Aside from the fact that E.L. James had never written a novel before:
- She wrote the Fifty Shades trilogy from a young person’s perspective. Even much of the language is teenagery. And yet, so many adults loved it.
- Competition from the already-saturated genre of erotic literature didn’t stop her success.
- She didn’t go down the traditional publishing route with the first novel and instead, self-published.
- Despite receiving heavy criticism she still sold over 70 million copies.
Seriously, how did she do it?
#1 She broke the rules
Her trilogy is scattered with grammatical errors, adverbs and repetition. The basic rules that us writers wouldn’t dare to break.
But this didn’t stop its success.
Maybe this is because breaking the rules is okay – sometimes. After all, people have been doing it for years, even Shakespeare.
While James’s success might not reach as far as Shakespeare’s, she has proved that mainstream readers are more interested in the content than the technicalities. And if they are engrossed in a story, they’ll be forgiving of technical issues.
#2 People hating your work isn’t always a bad thing
“a cut-price Mr Darcy with nipple clamps…the joke is taken too far…creepy doesn’t even begin to cover it.” Bryony Gordon, author of The Wrong Knickers.
“Fifty Shades of Grey isn’t just a literary copycat of Twilight, but a cultural copycat, as well.” Jenny Trout, a contributor on Huffpost.
“I’ve been thinking of alternate titles…Something succinct like: ’50 Shades of Grey’, ‘7 Shades of Scarlet’, & ‘372 Pages of Dumb.’ Or maybe: ‘120 Days of Boredom.'” reader review on Dear Author.
These are just a few of the criticisms of James’s work.
Even J.K. Rowling had something to say:
“Think how many books I could have sold if Harry had been more creative with his wand.”
It didn’t stop there.
Hashtags were created in her honour – #BritishwritingisnotallGrey (Fiction Uncovered).
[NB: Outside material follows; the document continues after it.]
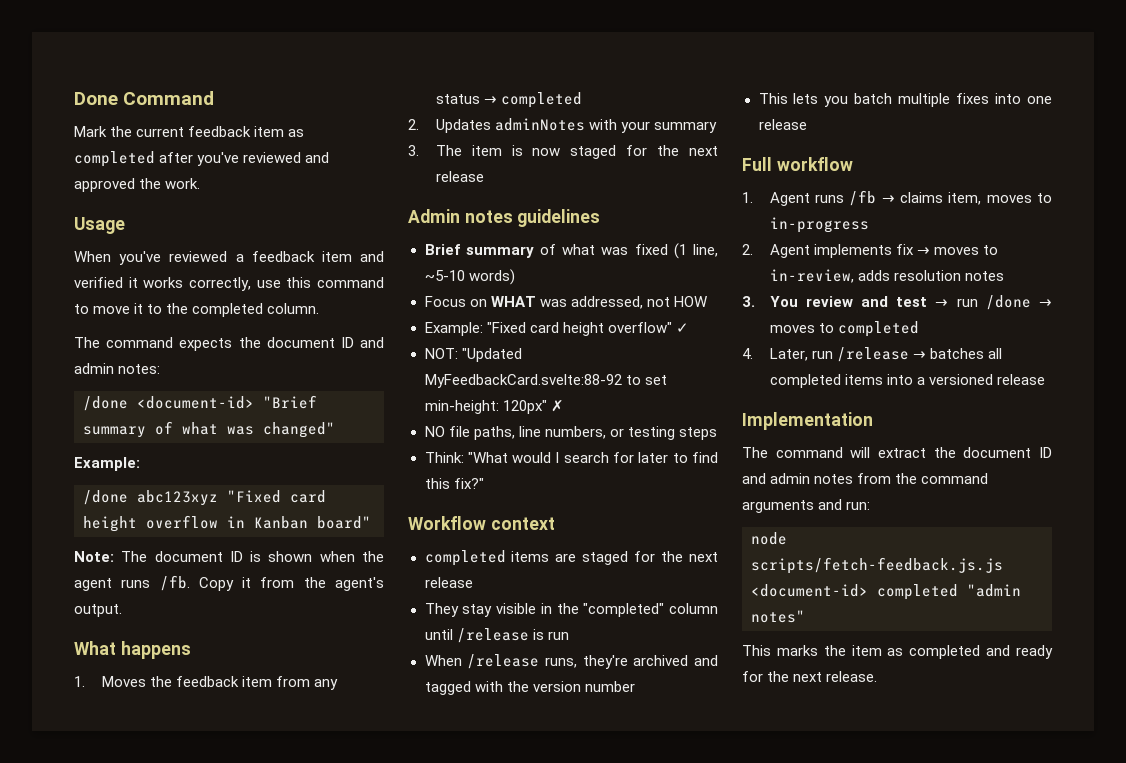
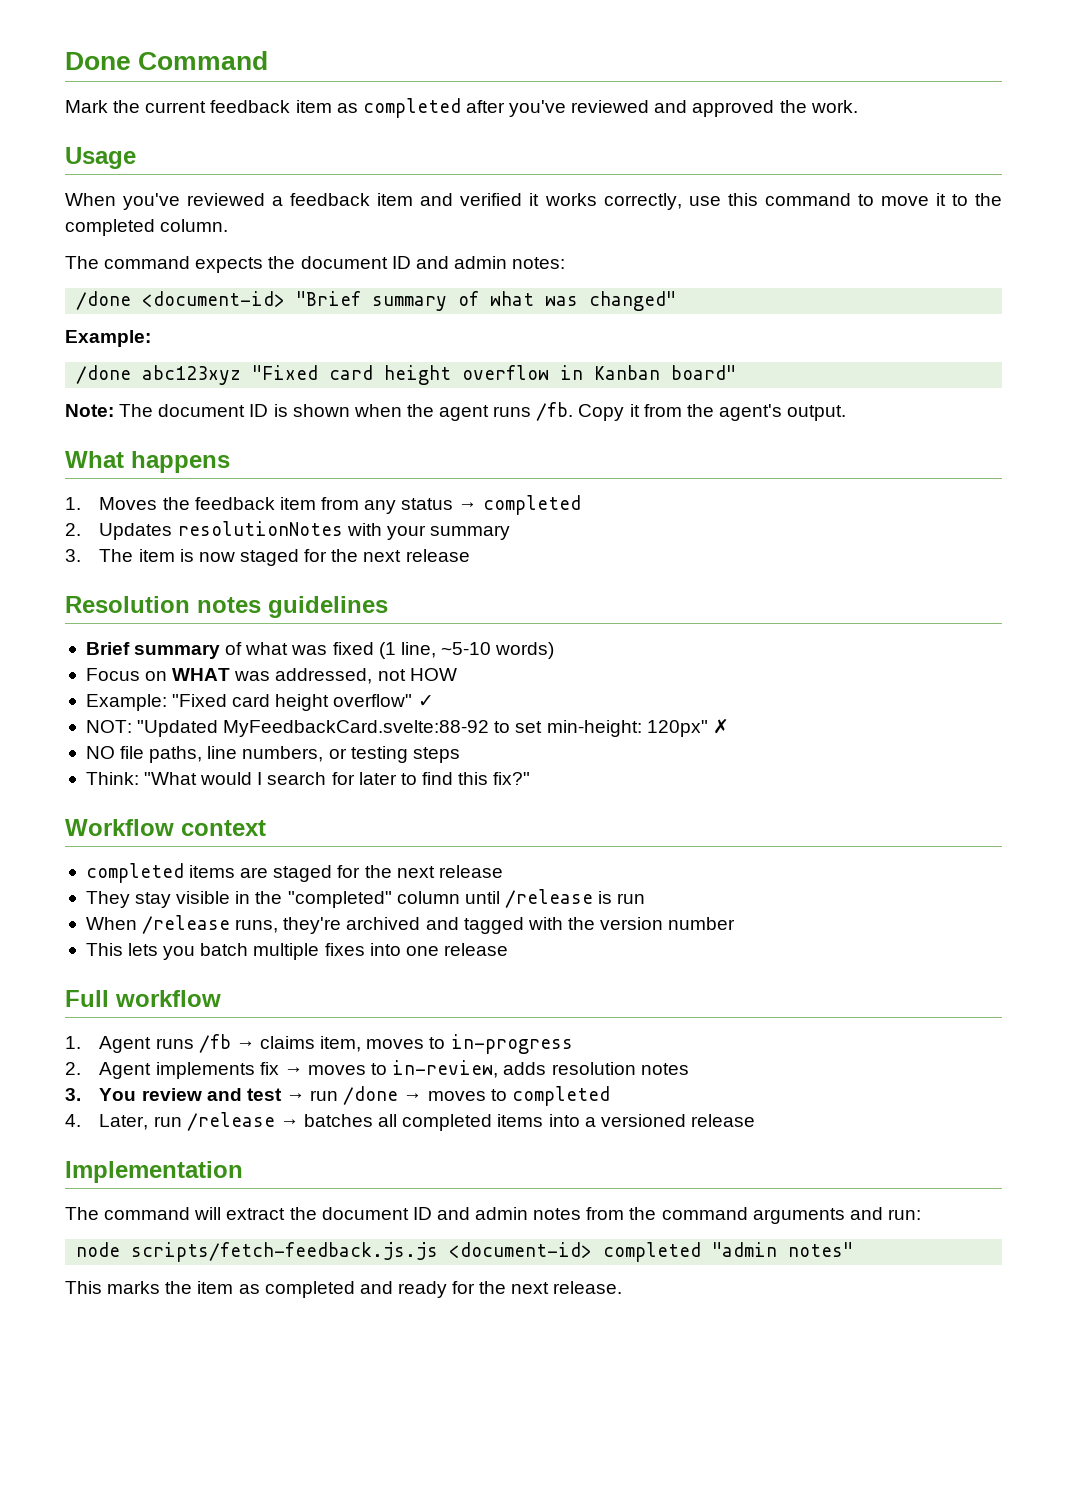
- 2. Updates adminNotes with your summary
+ 2. Updates resolutionNotes with your summary
- Admin notes guidelines
+ Resolution notes guidelines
Alternative books were inspired:
So, how did the Fifty Shades trilogy develop such an immunity to bad press?
One word. Curiosity.
A naughty novel is something that can sell through word of mouth but James’s success was about more than that. It seemed that everyone had something to say about her work – good or bad. And this made people want to find out for themselves.
Zoe Williams’s acknowledges this in her article Why women love Fifty Shades of Grey’. Her opinion of the first novel isn’t too scathing but Williams’s describes the second volume as being “a bald and rushed go at monetising the brand.” She goes on to write, “The third in the series, Fifty Shades Freed, is … Oh what am I doing? You’re going to read it. Of course you’re going to read it. You’ve probably already read it.”
Moral of the story? As Dan Brown also demonstrates, writing about something that sparks curiosity and evokes controversy is a good start for a bestselling novel.
#3 The bestseller algorithm
Would you believe that a computer can calculate the chances of a manuscript being a bestseller?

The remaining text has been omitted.